- **What this task involves**: From the entries below, please output exactly the lines starting at the one containing "filter: none -> Задачи 1 != 4,25" and ending at the one containing "Цветин Красимиров Панов | Група: Група 5 -> 1", both included.

________________

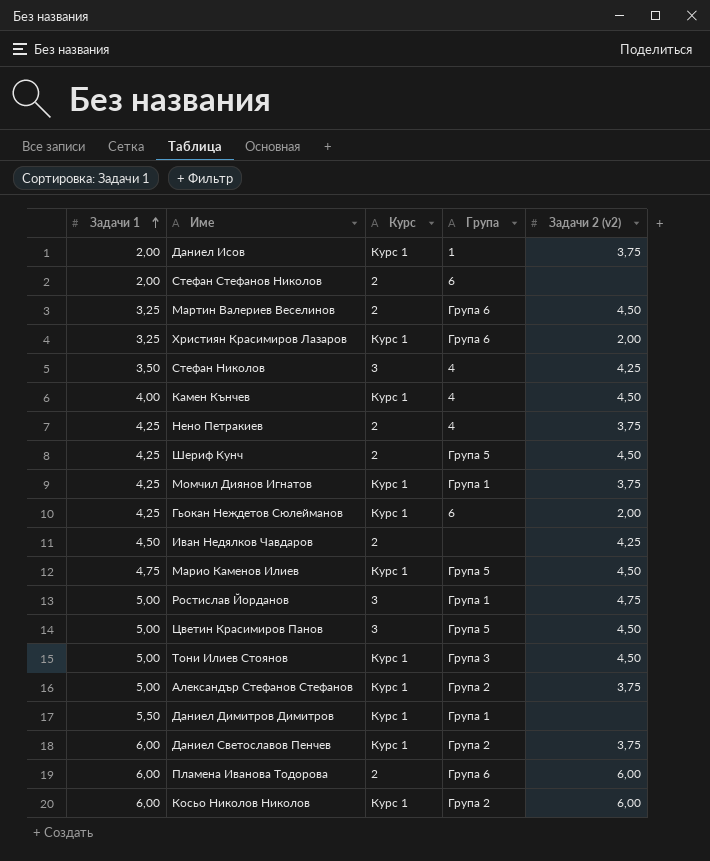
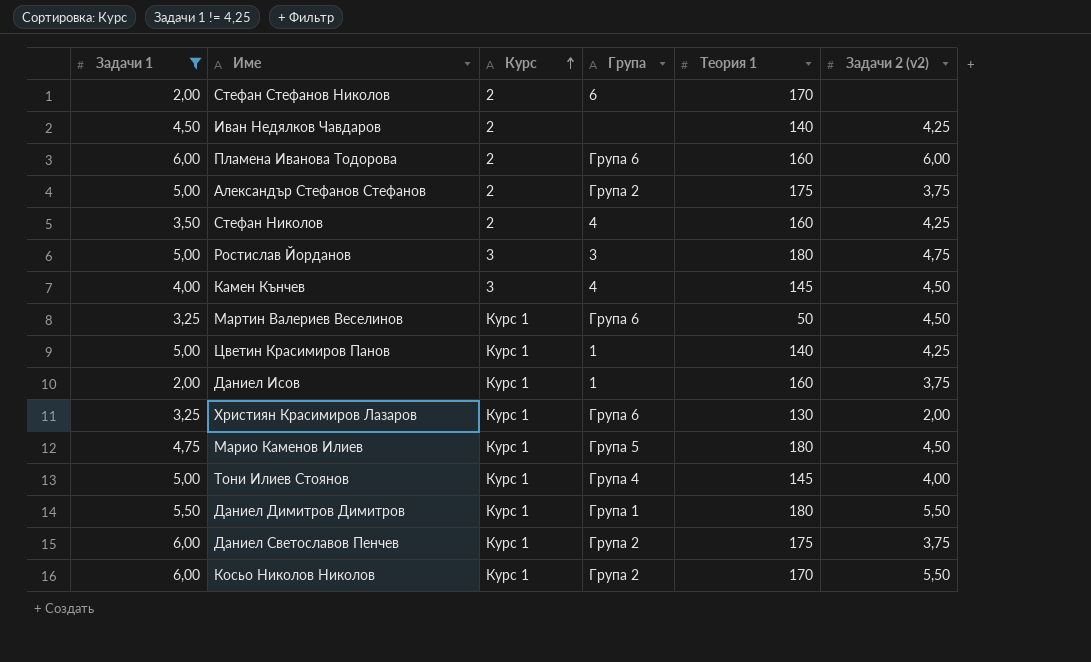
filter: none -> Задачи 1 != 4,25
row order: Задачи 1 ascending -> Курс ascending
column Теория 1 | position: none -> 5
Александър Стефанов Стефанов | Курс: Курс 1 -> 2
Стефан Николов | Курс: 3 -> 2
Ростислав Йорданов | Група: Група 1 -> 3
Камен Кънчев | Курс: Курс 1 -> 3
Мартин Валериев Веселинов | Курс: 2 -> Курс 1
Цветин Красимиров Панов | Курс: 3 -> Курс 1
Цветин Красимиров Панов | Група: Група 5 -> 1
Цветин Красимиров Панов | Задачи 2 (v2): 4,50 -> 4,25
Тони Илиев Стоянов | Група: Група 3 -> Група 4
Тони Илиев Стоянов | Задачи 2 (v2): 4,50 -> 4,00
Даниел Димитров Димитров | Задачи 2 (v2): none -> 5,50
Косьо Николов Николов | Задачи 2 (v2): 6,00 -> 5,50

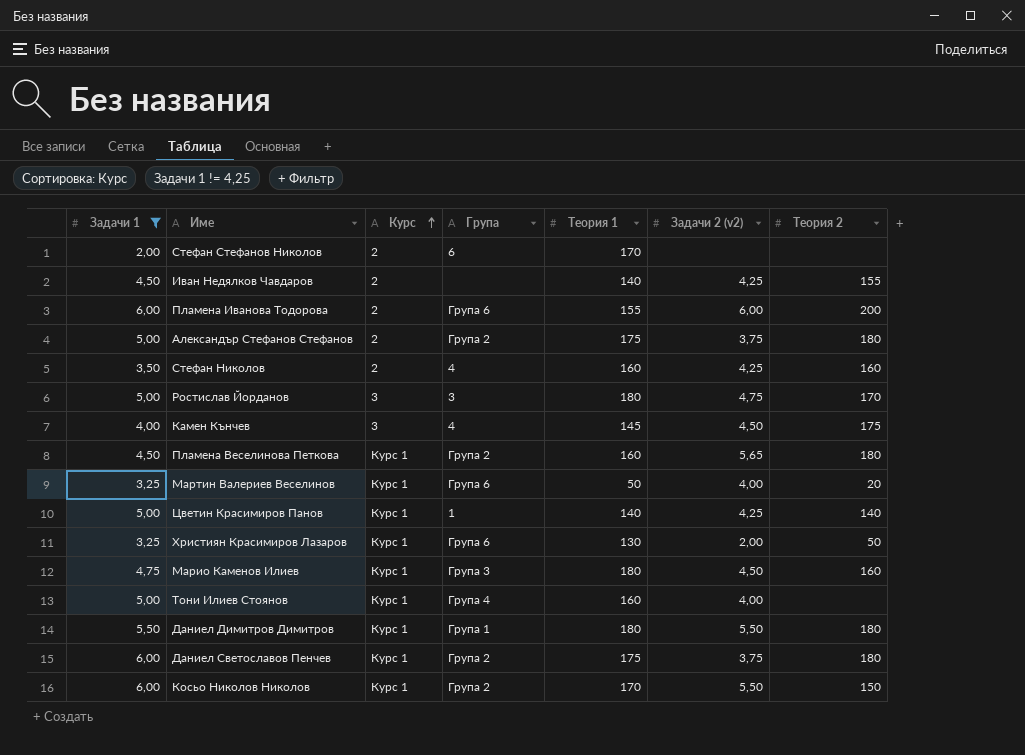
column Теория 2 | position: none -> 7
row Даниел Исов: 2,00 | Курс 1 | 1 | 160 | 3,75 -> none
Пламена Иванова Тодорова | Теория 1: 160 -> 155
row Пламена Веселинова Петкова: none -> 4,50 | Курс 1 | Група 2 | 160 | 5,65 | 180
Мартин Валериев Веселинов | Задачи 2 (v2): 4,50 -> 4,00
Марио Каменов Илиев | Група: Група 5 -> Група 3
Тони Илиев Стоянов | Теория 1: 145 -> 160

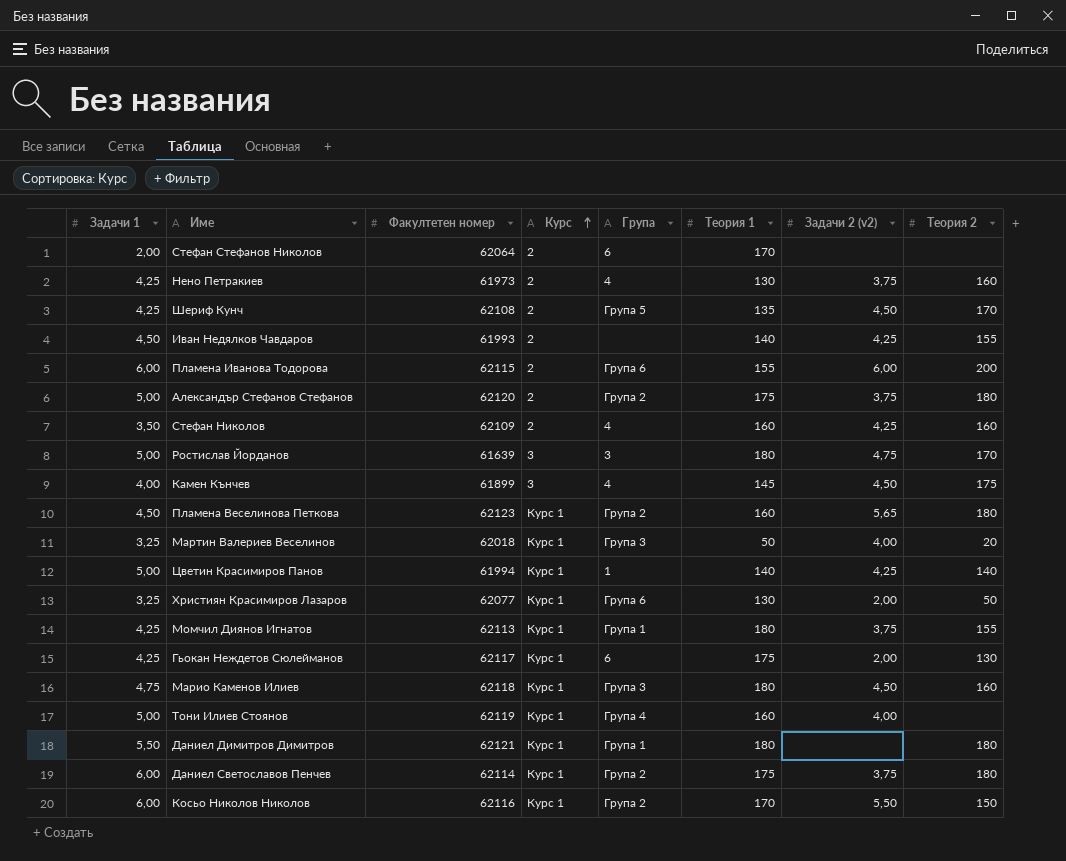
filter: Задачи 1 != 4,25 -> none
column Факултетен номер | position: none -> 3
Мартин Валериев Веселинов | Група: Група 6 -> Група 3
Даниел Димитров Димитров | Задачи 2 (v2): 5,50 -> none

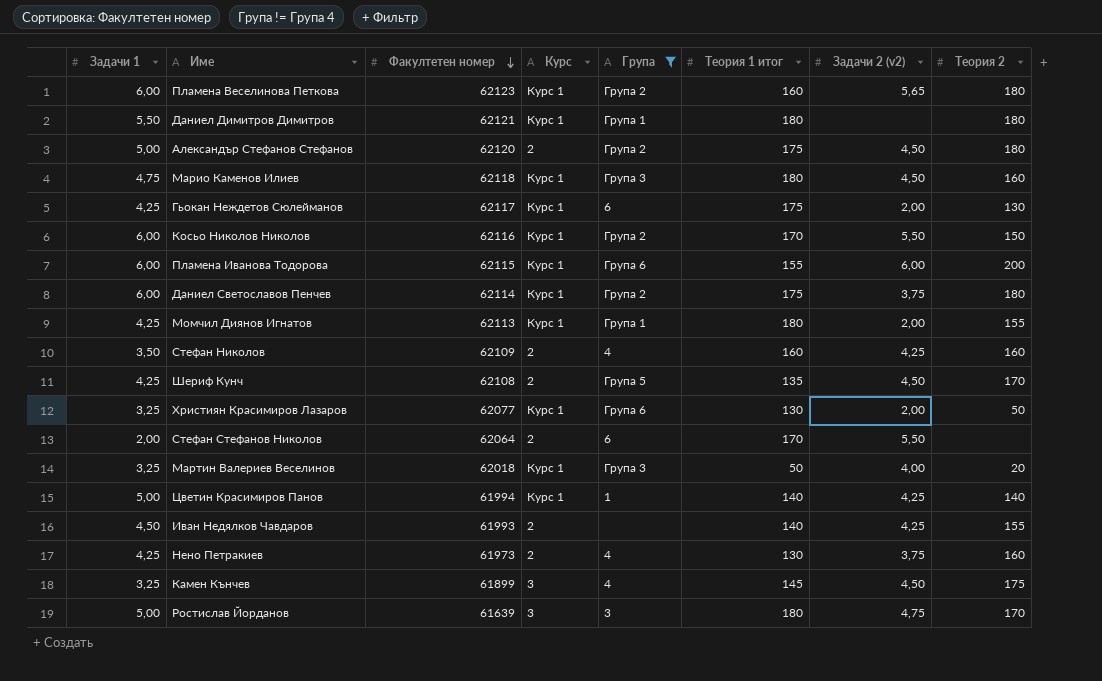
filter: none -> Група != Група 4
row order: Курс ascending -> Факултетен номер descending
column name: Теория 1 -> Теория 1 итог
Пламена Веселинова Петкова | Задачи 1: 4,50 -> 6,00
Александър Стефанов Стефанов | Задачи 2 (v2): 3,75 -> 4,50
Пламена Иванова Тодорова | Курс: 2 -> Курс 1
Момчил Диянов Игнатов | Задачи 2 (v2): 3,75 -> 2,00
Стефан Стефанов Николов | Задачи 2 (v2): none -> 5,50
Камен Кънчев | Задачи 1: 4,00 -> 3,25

________________

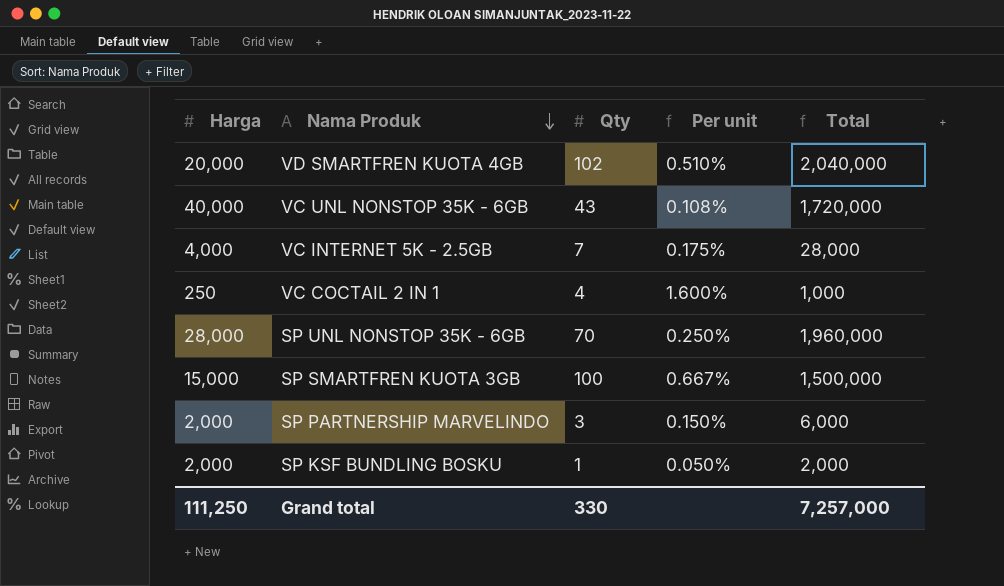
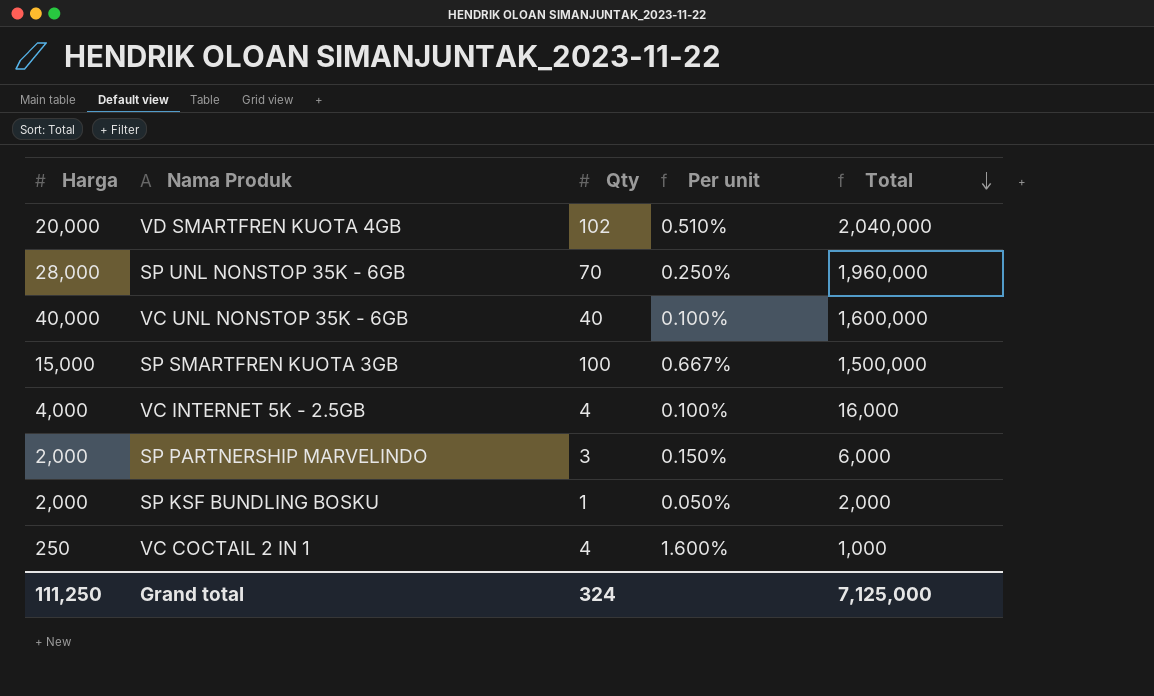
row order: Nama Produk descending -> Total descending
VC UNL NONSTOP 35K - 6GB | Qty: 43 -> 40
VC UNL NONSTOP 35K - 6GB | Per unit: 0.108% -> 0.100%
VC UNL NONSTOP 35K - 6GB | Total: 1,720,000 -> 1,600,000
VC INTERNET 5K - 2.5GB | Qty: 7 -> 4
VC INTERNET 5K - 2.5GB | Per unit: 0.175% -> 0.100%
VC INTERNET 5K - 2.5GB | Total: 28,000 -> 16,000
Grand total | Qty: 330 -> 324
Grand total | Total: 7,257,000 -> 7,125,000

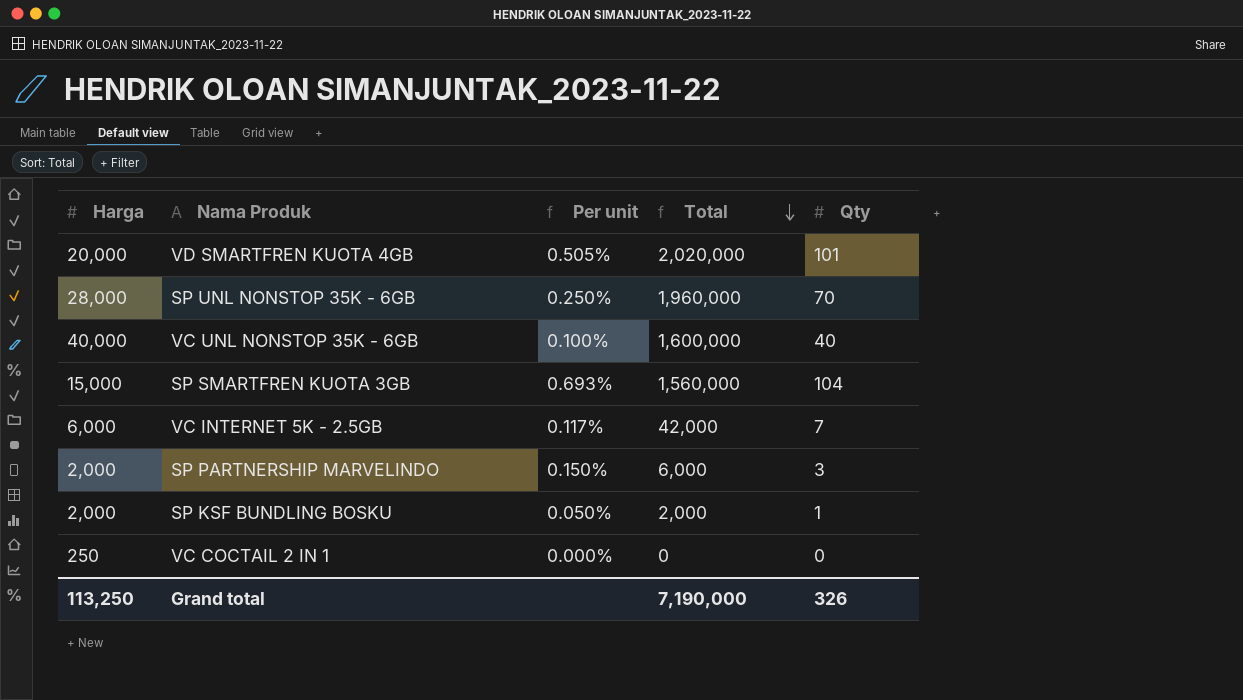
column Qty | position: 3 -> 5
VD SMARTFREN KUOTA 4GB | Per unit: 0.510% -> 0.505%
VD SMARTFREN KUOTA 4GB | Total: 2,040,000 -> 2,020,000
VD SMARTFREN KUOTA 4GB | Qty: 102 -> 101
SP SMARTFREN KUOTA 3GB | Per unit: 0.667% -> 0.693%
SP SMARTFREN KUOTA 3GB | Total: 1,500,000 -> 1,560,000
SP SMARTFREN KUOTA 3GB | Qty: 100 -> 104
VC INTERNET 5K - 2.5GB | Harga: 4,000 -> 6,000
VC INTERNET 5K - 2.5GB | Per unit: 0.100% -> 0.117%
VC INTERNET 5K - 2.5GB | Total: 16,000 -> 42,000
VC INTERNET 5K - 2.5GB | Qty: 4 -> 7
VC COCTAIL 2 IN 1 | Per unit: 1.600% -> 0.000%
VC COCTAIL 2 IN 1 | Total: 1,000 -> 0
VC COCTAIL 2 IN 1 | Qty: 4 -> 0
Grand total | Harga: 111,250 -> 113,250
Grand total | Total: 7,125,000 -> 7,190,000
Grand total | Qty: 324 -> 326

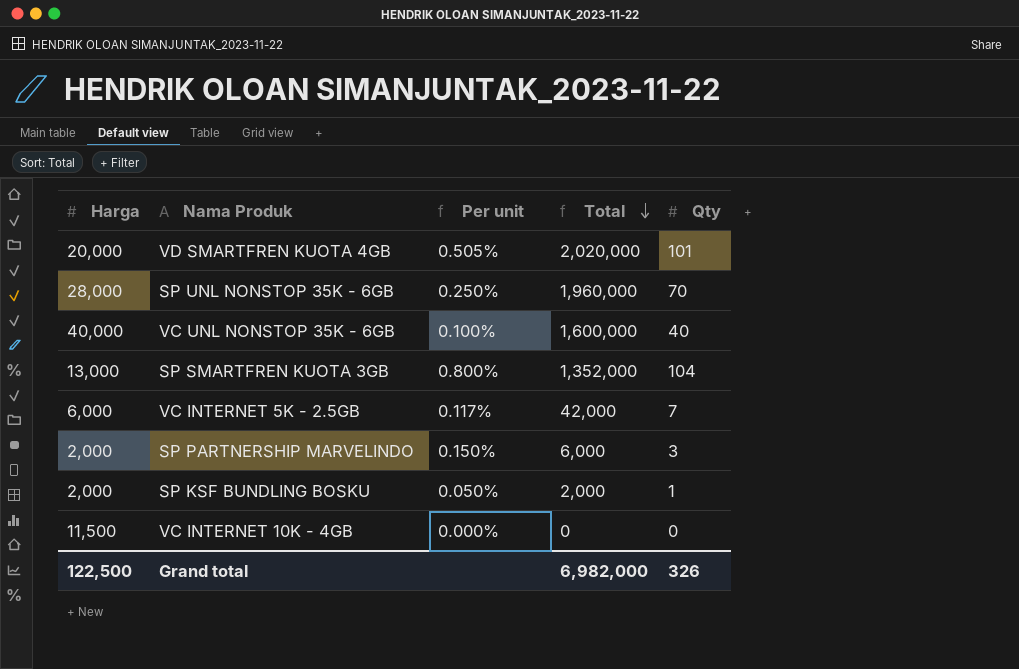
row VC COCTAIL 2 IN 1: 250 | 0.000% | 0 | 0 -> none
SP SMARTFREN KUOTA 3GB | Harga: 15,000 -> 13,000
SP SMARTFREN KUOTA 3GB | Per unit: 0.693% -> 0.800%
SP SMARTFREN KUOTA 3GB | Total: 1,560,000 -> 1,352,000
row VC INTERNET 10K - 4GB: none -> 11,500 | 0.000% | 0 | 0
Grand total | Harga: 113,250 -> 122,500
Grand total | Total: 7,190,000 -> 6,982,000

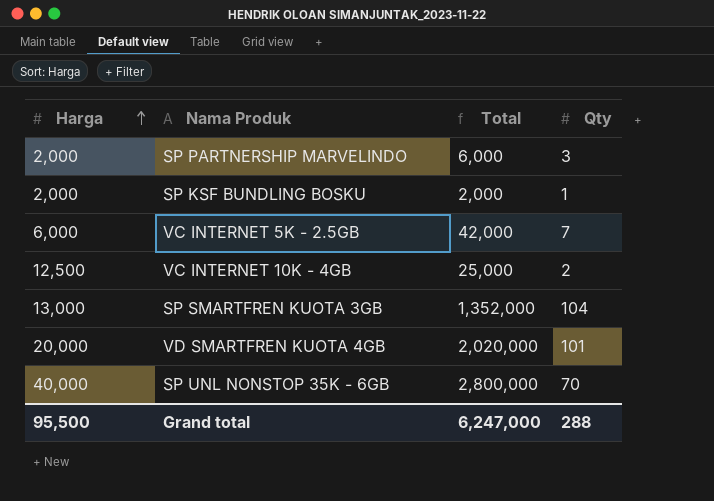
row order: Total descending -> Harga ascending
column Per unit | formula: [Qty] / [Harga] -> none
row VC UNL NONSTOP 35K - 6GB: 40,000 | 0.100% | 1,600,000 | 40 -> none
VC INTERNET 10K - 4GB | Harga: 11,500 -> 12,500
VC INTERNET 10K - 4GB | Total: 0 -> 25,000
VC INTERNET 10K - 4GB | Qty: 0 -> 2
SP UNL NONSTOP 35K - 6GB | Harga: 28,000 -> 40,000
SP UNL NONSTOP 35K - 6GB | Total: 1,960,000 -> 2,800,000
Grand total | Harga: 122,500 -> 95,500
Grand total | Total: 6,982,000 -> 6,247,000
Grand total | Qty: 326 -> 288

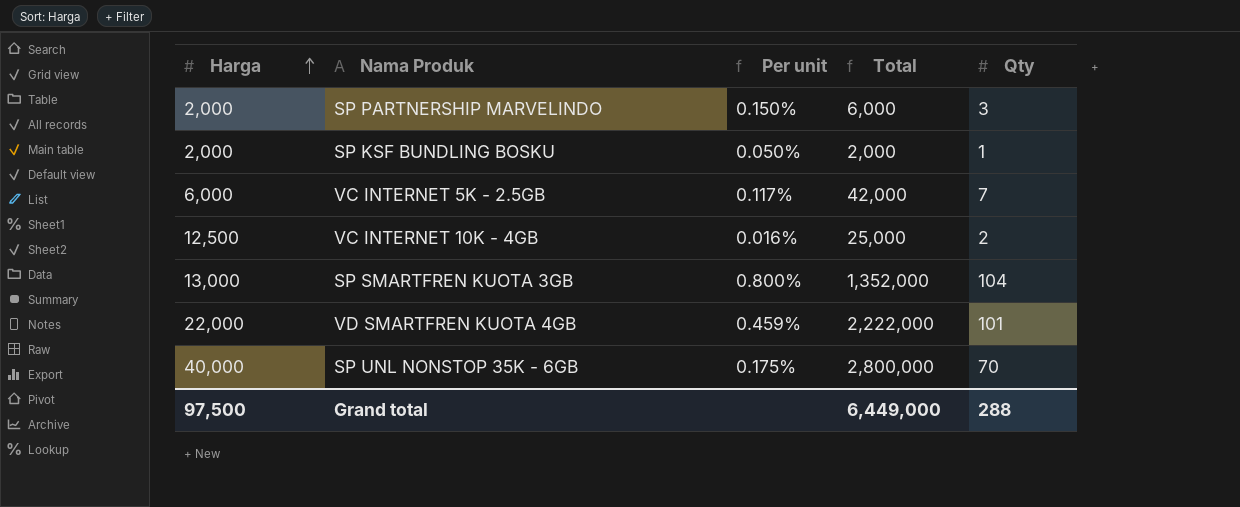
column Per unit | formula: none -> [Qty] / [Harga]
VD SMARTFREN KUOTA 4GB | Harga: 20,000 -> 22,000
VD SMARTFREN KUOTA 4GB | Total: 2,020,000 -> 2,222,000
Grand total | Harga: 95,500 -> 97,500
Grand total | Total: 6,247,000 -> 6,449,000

________________

- **Task response**:
filter: none -> Задачи 1 != 4,25
row order: Задачи 1 ascending -> Курс ascending
column Теория 1 | position: none -> 5
Александър Стефанов Стефанов | Курс: Курс 1 -> 2
Стефан Николов | Курс: 3 -> 2
Ростислав Йорданов | Група: Група 1 -> 3
Камен Кънчев | Курс: Курс 1 -> 3
Мартин Валериев Веселинов | Курс: 2 -> Курс 1
Цветин Красимиров Панов | Курс: 3 -> Курс 1
Цветин Красимиров Панов | Група: Група 5 -> 1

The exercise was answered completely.